**WORK TASK:** Only the lines from the one that contains "- 1. GPU Threads: Launches" through the last line of the records should appear, each printed exactly as it is.

**RECORDS SUPPLIED:**

══════════════════════════════

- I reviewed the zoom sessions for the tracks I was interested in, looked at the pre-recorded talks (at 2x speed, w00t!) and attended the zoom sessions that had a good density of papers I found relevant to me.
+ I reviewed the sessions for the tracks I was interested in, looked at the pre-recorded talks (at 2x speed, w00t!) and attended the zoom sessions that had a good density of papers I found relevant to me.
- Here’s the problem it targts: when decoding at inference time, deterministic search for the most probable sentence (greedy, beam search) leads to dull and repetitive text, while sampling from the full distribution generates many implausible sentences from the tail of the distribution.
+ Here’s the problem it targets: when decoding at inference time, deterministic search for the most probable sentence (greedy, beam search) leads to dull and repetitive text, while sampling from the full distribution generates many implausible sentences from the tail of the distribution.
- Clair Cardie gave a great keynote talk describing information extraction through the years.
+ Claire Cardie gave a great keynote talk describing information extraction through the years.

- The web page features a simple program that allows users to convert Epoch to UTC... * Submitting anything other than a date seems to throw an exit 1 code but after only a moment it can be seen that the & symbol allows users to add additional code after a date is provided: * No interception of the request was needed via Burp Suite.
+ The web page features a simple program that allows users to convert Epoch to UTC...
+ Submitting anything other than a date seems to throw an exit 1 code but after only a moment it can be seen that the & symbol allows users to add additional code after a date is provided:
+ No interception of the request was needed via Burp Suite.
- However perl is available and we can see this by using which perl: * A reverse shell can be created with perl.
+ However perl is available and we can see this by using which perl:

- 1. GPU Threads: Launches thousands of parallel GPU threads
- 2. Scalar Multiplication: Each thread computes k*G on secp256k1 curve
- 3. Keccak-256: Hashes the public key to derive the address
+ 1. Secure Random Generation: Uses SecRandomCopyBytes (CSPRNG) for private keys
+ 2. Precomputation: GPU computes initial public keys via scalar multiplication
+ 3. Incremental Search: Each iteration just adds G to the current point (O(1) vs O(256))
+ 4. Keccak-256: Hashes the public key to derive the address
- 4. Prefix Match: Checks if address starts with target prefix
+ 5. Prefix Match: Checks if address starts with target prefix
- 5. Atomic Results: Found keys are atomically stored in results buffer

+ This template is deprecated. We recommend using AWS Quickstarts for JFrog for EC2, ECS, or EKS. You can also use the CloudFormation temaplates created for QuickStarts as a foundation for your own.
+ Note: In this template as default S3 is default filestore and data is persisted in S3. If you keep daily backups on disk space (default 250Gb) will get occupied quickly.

══════════════════════════════

**RESPONSE TO THE TASK:**
- 1. GPU Threads: Launches thousands of parallel GPU threads
- 2. Scalar Multiplication: Each thread computes k*G on secp256k1 curve
- 3. Keccak-256: Hashes the public key to derive the address
+ 1. Secure Random Generation: Uses SecRandomCopyBytes (CSPRNG) for private keys
+ 2. Precomputation: GPU computes initial public keys via scalar multiplication
+ 3. Incremental Search: Each iteration just adds G to the current point (O(1) vs O(256))
+ 4. Keccak-256: Hashes the public key to derive the address
- 4. Prefix Match: Checks if address starts with target prefix
+ 5. Prefix Match: Checks if address starts with target prefix
- 5. Atomic Results: Found keys are atomically stored in results buffer

+ This template is deprecated. We recommend using AWS Quickstarts for JFrog for EC2, ECS, or EKS. You can also use the CloudFormation temaplates created for QuickStarts as a foundation for your own.
+ Note: In this template as default S3 is default filestore and data is persisted in S3. If you keep daily backups on disk space (default 250Gb) will get occupied quickly.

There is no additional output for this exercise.